[Directions]
Locate each line in the records containing "Google". Copy it.

---+---

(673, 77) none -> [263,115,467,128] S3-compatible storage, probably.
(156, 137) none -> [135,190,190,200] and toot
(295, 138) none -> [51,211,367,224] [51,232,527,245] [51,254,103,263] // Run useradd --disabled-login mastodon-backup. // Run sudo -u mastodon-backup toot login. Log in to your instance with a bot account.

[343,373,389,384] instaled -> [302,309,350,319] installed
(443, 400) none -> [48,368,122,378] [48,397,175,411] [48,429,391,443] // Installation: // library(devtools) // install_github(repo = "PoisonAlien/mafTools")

---+---

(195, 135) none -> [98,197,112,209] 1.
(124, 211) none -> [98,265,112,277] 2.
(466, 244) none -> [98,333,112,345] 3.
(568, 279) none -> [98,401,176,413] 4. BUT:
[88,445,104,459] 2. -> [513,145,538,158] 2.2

---+---

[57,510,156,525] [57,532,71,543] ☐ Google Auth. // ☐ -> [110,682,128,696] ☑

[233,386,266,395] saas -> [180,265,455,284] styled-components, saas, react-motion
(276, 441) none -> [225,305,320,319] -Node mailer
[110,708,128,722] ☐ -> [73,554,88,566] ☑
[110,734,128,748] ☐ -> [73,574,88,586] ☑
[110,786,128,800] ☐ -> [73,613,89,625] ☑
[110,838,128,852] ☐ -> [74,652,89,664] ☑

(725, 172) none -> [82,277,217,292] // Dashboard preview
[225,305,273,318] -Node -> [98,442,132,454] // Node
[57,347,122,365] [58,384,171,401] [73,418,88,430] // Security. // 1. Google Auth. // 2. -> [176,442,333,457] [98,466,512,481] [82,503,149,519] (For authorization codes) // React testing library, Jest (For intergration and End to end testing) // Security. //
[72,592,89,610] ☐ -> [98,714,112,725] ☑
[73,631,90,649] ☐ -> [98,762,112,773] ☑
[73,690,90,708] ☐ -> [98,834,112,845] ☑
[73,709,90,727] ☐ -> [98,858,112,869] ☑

---+---

[Answer to this task]
[57,510,156,525] [57,532,71,543] ☐ Google Auth. // ☐ -> [110,682,128,696] ☑
[57,347,122,365] [58,384,171,401] [73,418,88,430] // Security. // 1. Google Auth. // 2. -> [176,442,333,457] [98,466,512,481] [82,503,149,519] (For authorization codes) // React testing library, Jest (For intergration and End to end testing) // Security. //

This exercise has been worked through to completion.